Бёлль даже прислал мне для перевода на русский толстую серию брошюрок — жизнеописание несчастной калеки Фриды Калло и ее любовников, включая Троцкого.
Диего Ривера и Фрида Калло — до сих пор предмет почитания во всем мире. У нас в двухтысячных годах прошли несколько выставок Фриды Калло, на которые стояли длинные очереди. Да и в США, по словам моего сына, Фриду Калло до сих пор чтят.
Непонятно только, почему немецкий писатель обратился к этому сугубо модернистскому искусству. Ведь судя по личным вкусам, Бёлль мало что понимал в живописи ХХ века. В России его любимым художником стал Борис Биргер — реалист, можно даже сказать, салонный художник. Помню одну из любимых картин Бёлля кисти Биргера. Маленькое полотно, где были изображены со спины Дон Кихот и Санчо Пансо, уходящие куда-то вдаль.
На мой взгляд, почитание Бёллем молодых террористов на родине, так же как и интерес к экзотической Мексике, — доказательство драмы, которую переживал писатель и которая, как мне кажется, обернулась прямо-таки отчаянием.
Много раз и сравнительно подолгу побывав в России, Бёлль так и не разобрался в том, в чем разобрался, к примеру, Дюрренматт уже в первый же свой приезд.

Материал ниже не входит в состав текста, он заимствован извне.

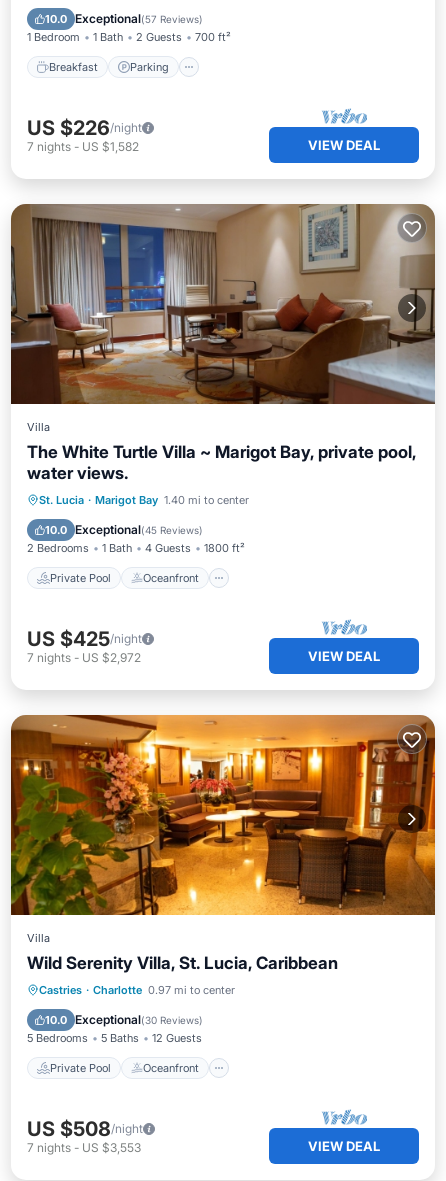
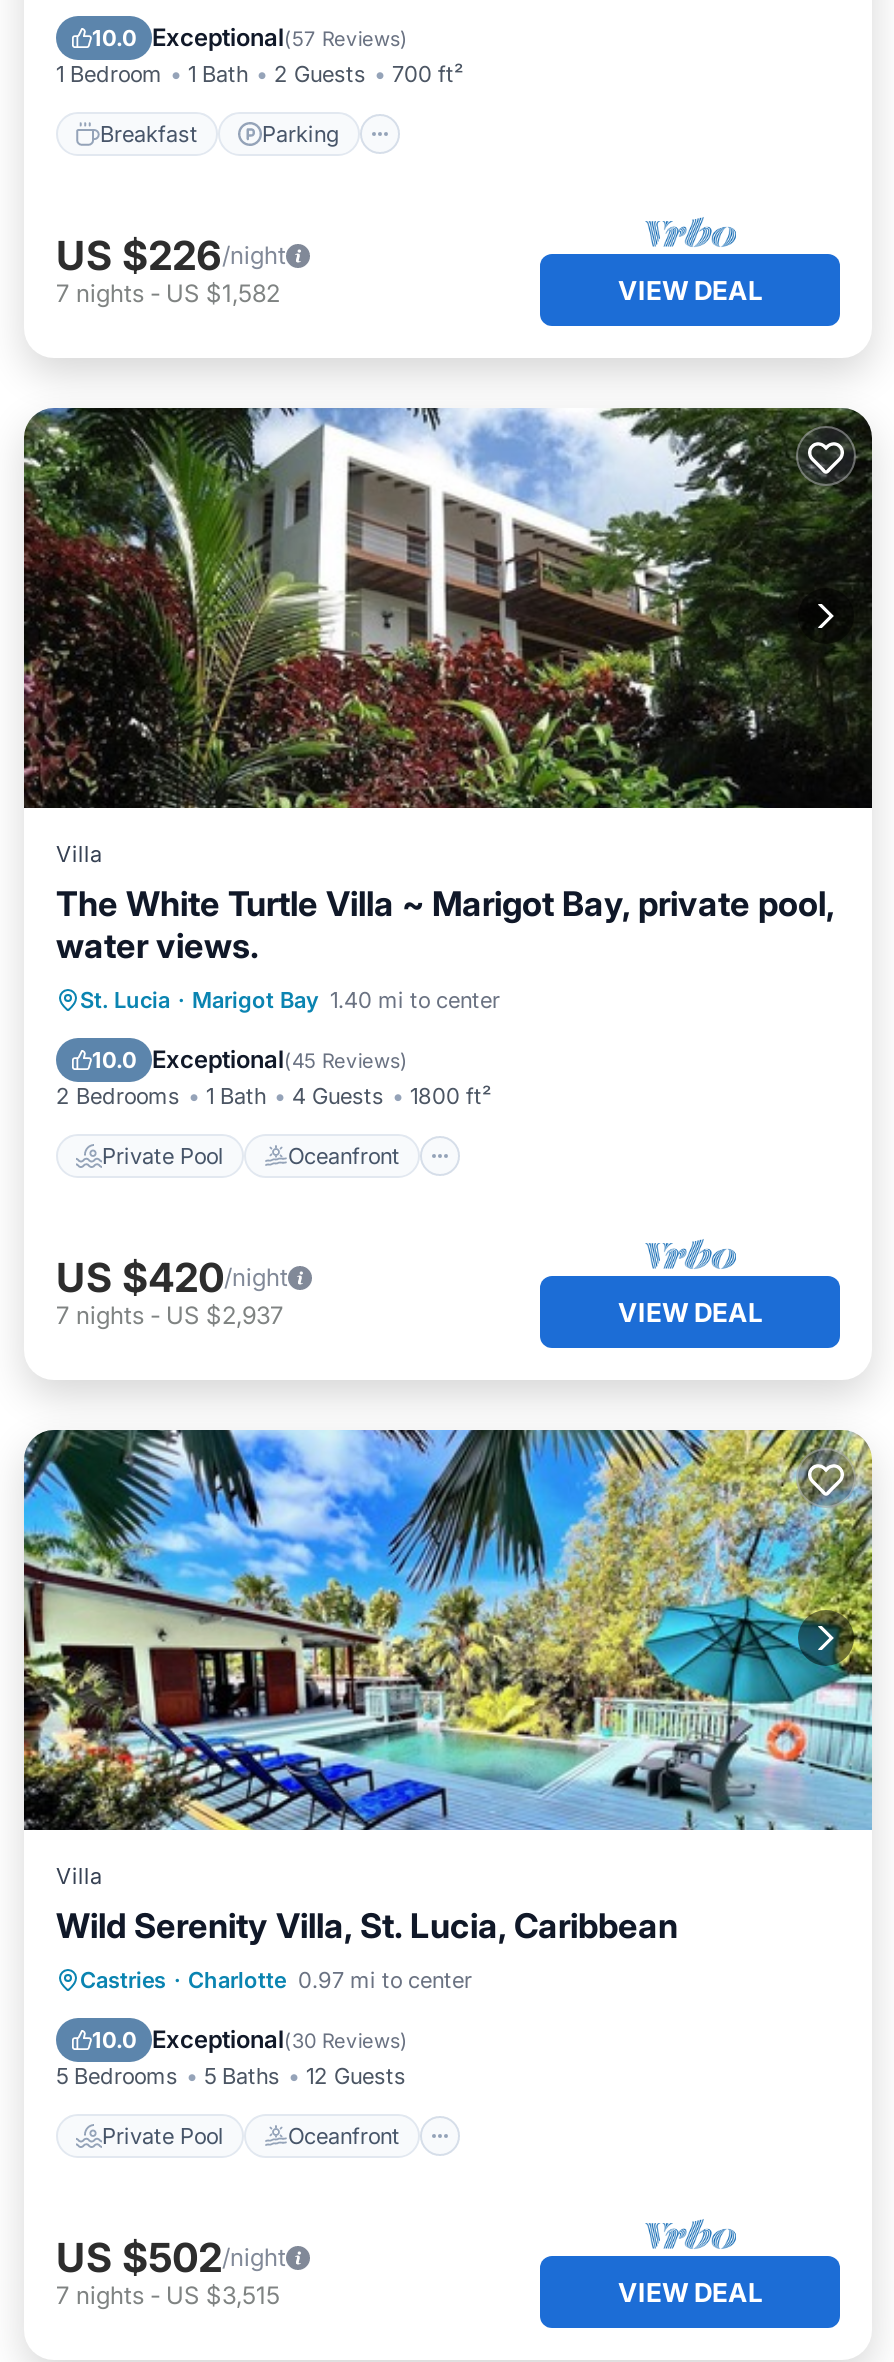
- [image]
+ [image]

- US $425/night
+ US $420/night

- 7 nights - US $2,972
+ 7 nights - US $2,937

- [image]
+ [image]

- US $508/night
+ US $502/night

- 7 nights - US $3,553
+ 7 nights - US $3,515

Дюрренматт попросил провезти его по Советскому Союзу и убедился, что так называемый социализм в СССР контрпродуктивен. Увидел, что земля у нас заброшена, дома, даже только что построенные, уже разрушаются, полки в магазинах пустые. В результате народ повсеместно беден. Бедность коснулась и интеллигенции.
Добавлю от себя, одни этой бедности стеснялись, как мы с Д. Е., а другие либо ее не замечали, либо хвастались ею. В данном случае я имею в виду многих наших диссидентов, в том числе и новых друзей Бёлля.
И тут на помощь этим новым Бёллевским друзьям пришел… Достоевский.
Бёлль, который даже своих старших современников Томаса Манна и Бертольда Брехта считал устаревшими писателями, не имевшими отношения к середине ХХ века, стал считать себя как бы продолжателем Достоевского, с его пристальным вниманием к униженным и оскорбленным.
Увлечение Достоевским еще больше отдаляло Бёлля от нашей семьи.
Впрочем, неправильно было бы утверждать, что и в ту пору Бёлль не совершал многих добрых дел у нас в стране.
Так он встретился в Москве с Солженицыным, а впоследствии, когда того выслали (выдворили) из Советского Союза, в ФРГ его встретил не кто иной, как Генрих Бёлль. И только после короткого пребывания в качестве гостя Бёлля Александр Исаевич улетел в США, где и поселился отшельником в Вермонте. Не захотел понять ни старушку Европу, ни сравнительно молодую капиталистическую Америку. Прожил долго в глуши. Вернулся на Родину при Путине. И умер на Родине с верой в Россию, которой никогда не было и не будет.
В этом и Солженицын, и Бёлль, по-моему, мало чем отличались друг от друга. И Бёлль любил Германию, которой никогда не существовало.
Среди добрых дел Бёлля в Москве назову и его встречу с Твардовским, организованную нами с Д. Е.